Vers 1823, Eloi Barthélemy (1785–1851) établit que le charbon est une maladie pouvant être transmise d’un animal mort à un animal sain. En 1850, le Français Rayer signale que Davaine, associé à ses recherches, a vu des petits corps filiformes dans le sang de moutons atteints du charbon. Rien n'indique que Rayer ou Davaine ait soupçonné dans ces corps l'agent de la maladie. En 1855, l'Allemand Aloys Pollender (qui affirme avoir fait sa découverte dès 1849) décrit lui aussi des corpuscules présents dans le sang d'animaux charbonneux, note l'aspect de bactéries de ces corpuscules et, contrairement à Davaine, conjecture qu'ils sont la cause de la maladie. En 1863, Davaine fait de la bactérie du charbon une étude plus approfondie, considérée maintenant comme la première preuve de l'origine microbienne d'une maladie transmissible à l'homme. En 1876, Robert Koch découvre la capacité de la bactérie du charbon à former des spores, ce qui peut la rendre très résistante. C'est lui qui forgera le nom de « Bacillus Anthracis ».
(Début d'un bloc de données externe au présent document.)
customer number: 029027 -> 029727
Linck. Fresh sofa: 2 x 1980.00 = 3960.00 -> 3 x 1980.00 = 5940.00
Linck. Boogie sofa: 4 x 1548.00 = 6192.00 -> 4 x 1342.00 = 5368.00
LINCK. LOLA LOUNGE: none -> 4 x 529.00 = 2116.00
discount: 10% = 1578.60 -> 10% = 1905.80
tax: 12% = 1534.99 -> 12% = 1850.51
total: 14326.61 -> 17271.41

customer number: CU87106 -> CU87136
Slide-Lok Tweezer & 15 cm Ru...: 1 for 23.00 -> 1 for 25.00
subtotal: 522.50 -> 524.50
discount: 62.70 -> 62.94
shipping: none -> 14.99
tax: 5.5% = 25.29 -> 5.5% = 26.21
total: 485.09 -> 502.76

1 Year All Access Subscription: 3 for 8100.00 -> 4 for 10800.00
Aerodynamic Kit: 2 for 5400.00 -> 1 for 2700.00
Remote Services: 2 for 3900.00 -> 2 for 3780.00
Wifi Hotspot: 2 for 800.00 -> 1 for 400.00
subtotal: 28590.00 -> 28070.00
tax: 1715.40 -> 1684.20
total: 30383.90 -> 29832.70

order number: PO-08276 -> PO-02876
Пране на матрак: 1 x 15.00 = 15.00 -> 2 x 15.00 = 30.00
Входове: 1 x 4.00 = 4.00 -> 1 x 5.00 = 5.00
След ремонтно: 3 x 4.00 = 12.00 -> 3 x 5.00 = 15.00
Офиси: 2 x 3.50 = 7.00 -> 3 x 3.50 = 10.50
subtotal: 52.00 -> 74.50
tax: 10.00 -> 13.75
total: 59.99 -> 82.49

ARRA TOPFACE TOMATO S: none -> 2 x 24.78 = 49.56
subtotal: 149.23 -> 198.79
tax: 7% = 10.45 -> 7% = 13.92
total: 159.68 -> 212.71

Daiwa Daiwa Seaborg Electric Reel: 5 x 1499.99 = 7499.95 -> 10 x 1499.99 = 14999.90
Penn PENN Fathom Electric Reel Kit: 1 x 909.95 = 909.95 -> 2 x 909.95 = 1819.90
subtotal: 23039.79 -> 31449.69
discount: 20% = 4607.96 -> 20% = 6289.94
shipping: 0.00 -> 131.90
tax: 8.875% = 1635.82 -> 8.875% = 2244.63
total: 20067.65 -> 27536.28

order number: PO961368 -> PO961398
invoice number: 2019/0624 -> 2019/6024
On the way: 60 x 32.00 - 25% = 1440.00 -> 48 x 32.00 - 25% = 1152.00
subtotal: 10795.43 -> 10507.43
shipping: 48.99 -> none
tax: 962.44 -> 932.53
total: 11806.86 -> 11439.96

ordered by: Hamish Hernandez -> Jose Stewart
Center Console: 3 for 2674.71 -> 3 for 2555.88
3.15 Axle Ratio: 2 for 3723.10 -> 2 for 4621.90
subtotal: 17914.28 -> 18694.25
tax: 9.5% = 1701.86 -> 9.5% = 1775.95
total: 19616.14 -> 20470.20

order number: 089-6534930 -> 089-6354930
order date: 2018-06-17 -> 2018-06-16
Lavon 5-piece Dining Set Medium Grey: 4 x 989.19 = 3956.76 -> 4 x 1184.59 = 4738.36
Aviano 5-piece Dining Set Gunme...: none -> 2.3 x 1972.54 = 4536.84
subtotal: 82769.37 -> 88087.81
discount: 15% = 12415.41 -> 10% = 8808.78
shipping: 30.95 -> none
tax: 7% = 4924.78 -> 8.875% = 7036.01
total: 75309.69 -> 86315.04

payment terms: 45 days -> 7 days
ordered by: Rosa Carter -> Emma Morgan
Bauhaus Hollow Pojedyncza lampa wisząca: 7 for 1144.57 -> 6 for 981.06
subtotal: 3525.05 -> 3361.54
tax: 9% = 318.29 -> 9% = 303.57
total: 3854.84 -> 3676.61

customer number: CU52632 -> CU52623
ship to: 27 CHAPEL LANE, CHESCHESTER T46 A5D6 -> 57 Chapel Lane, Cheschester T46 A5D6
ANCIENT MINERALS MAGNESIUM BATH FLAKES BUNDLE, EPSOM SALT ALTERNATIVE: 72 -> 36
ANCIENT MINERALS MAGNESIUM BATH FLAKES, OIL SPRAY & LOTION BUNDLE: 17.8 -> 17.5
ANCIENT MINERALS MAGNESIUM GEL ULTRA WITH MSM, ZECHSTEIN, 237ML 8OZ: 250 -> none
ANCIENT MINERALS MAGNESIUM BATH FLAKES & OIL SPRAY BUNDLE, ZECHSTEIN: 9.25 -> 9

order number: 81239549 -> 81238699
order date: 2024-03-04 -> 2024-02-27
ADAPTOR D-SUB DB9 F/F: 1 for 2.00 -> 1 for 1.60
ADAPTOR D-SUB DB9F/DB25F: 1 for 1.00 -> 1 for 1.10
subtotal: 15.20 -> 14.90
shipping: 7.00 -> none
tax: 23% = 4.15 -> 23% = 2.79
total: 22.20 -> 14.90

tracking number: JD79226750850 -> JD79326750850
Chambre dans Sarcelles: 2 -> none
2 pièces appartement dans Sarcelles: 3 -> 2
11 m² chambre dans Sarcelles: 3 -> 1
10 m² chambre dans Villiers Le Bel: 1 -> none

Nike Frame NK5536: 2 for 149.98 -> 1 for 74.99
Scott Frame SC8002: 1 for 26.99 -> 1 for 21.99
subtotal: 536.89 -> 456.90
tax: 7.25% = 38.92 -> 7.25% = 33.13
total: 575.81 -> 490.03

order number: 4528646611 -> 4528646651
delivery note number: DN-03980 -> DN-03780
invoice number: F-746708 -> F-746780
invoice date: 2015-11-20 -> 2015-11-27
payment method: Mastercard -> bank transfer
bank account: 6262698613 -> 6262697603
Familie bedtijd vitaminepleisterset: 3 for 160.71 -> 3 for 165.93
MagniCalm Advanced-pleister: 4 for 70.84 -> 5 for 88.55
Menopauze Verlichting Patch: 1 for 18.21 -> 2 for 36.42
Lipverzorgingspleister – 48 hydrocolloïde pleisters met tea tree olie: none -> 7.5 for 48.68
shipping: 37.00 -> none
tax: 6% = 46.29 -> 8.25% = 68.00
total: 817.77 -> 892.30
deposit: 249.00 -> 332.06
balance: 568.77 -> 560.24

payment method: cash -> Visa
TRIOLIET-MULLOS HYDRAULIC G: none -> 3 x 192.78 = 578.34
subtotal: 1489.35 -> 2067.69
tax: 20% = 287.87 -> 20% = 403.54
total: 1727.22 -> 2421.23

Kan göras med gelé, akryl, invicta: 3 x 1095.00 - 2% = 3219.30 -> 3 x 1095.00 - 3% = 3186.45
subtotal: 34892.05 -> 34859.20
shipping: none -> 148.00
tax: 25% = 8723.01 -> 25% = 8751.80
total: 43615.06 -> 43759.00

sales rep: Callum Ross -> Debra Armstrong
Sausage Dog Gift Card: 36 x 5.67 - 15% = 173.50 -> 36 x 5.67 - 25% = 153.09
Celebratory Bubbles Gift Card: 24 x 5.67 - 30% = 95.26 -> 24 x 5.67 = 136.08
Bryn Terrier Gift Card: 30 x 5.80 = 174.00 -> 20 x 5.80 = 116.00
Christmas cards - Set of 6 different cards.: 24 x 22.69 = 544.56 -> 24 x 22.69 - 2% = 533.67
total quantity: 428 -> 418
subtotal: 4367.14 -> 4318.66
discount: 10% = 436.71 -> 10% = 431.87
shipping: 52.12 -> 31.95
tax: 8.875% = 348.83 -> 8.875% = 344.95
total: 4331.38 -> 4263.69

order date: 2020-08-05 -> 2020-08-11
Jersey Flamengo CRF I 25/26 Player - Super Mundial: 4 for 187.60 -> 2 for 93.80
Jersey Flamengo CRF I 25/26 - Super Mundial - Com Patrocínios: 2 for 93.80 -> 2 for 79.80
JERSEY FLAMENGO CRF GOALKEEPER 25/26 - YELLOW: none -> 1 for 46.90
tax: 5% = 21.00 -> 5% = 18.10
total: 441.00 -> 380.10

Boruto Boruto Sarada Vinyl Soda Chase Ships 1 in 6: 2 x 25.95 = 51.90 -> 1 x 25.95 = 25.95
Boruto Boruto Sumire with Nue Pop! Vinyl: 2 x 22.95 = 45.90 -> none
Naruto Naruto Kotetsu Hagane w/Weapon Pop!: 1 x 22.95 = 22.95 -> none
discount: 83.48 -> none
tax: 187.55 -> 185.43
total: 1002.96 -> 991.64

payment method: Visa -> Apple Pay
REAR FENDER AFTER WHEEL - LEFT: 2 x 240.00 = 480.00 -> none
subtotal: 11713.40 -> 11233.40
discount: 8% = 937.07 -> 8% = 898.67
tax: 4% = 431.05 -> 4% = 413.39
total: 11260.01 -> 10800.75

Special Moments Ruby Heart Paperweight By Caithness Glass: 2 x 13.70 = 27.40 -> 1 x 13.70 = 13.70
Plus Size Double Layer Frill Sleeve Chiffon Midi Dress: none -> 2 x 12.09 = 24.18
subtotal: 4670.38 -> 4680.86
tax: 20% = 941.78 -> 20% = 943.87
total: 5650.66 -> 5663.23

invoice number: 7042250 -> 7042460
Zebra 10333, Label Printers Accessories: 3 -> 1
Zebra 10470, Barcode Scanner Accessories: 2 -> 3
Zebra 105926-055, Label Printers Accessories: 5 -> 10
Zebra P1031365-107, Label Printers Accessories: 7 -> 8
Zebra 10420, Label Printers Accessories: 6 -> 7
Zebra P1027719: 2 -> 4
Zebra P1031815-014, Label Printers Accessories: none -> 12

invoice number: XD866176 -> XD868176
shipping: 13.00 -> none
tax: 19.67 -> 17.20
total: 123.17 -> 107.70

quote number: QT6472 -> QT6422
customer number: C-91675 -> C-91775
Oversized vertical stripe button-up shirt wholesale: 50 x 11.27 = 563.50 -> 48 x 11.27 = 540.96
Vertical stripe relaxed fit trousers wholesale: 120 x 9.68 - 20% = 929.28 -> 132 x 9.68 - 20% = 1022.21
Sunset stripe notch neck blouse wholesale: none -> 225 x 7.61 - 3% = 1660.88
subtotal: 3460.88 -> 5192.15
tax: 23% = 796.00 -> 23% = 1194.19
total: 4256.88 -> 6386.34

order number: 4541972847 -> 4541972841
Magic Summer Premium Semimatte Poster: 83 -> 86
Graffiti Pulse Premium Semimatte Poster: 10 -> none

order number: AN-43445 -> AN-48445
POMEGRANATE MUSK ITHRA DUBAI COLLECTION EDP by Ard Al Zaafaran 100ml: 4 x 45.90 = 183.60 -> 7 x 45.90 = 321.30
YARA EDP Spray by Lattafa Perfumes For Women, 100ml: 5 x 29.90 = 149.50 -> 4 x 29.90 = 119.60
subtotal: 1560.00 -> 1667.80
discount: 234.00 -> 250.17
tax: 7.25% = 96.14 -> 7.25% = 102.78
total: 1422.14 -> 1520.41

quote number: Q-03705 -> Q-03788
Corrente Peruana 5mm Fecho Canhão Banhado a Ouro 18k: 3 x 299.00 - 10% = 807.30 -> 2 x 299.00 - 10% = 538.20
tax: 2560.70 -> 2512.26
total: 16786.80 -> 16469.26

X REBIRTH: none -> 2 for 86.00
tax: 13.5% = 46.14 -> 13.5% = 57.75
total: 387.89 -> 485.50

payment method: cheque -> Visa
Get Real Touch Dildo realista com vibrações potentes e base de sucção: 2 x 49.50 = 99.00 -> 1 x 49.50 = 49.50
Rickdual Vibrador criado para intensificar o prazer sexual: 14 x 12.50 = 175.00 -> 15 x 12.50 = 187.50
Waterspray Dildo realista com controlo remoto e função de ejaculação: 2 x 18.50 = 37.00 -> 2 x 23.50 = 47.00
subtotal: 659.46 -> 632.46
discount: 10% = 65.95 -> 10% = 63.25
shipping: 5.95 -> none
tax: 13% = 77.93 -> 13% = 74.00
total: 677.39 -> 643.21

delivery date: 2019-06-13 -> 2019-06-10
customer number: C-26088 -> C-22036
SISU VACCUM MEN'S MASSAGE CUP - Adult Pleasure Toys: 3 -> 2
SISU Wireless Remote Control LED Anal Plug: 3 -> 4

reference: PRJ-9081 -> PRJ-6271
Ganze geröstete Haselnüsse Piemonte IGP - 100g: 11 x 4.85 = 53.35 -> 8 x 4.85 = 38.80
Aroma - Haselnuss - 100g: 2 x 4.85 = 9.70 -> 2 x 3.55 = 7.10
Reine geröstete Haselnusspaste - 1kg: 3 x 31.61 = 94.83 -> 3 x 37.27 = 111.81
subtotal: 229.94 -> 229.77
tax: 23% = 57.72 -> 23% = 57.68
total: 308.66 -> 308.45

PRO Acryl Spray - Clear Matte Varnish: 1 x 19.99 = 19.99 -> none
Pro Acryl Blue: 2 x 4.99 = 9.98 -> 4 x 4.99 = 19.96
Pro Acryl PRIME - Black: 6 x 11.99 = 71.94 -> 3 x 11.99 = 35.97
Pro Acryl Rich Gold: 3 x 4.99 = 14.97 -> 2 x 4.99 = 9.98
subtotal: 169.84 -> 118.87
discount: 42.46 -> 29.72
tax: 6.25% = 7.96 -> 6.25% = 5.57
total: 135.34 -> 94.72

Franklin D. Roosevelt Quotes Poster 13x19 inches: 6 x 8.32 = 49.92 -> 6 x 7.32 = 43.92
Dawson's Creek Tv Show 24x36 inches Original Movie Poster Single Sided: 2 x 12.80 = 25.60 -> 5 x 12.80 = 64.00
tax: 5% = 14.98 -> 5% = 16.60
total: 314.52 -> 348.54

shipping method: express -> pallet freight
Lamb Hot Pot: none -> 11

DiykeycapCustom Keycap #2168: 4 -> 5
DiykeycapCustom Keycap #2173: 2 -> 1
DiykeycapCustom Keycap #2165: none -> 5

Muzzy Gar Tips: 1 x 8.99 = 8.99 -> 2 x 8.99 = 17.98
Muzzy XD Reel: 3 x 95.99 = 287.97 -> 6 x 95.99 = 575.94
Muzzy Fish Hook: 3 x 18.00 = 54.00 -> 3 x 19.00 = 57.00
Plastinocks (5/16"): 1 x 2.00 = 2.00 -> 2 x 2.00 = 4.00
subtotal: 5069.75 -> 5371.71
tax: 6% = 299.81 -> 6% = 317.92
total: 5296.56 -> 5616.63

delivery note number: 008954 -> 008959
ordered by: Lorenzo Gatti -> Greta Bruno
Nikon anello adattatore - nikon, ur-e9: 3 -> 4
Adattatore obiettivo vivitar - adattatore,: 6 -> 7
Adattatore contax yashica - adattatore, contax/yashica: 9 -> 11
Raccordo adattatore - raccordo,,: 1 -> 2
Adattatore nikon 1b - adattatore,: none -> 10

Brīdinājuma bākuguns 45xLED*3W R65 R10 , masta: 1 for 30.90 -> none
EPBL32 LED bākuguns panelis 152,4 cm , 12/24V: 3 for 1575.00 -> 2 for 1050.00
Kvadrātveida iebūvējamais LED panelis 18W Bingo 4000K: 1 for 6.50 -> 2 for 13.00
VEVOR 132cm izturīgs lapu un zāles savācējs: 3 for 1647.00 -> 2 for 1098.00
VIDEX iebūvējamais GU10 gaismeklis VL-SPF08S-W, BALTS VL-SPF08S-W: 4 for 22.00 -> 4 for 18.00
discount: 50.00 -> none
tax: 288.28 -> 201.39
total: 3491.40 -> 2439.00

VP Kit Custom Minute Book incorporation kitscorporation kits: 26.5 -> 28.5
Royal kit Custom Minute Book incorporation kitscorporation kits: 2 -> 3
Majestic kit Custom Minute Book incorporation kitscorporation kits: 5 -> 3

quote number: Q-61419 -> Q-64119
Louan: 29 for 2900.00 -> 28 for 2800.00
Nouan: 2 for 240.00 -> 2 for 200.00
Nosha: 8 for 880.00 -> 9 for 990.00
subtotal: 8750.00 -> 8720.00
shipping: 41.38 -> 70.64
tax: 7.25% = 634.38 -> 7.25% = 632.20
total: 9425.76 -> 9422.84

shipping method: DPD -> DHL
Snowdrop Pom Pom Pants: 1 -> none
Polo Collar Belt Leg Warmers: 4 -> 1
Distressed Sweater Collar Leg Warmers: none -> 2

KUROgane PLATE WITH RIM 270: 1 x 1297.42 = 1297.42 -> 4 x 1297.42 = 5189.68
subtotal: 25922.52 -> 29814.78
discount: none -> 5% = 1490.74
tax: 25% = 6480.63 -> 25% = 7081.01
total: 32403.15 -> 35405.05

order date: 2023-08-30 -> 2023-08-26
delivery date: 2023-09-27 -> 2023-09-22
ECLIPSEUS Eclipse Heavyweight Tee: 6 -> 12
En mai 1881, à Pouilly-Le-Fort, près de Melun, Pasteur réalise une célèbre expérience de vaccination contre le charbon sur cinquante moutons (sur cette expérience, et notamment sur la mesure dans laquelle on peut reprocher à Pasteur de s'être approprié une idée d'Henry Toussaint, voir l'article « Secret de Pouilly-le-Fort ».) L'Institut Pasteur détient toujours des souches de Bacillus anthracis de différentes virulences.
L'existence d'une toxine du charbon fut démontrée pour la première fois en 1955.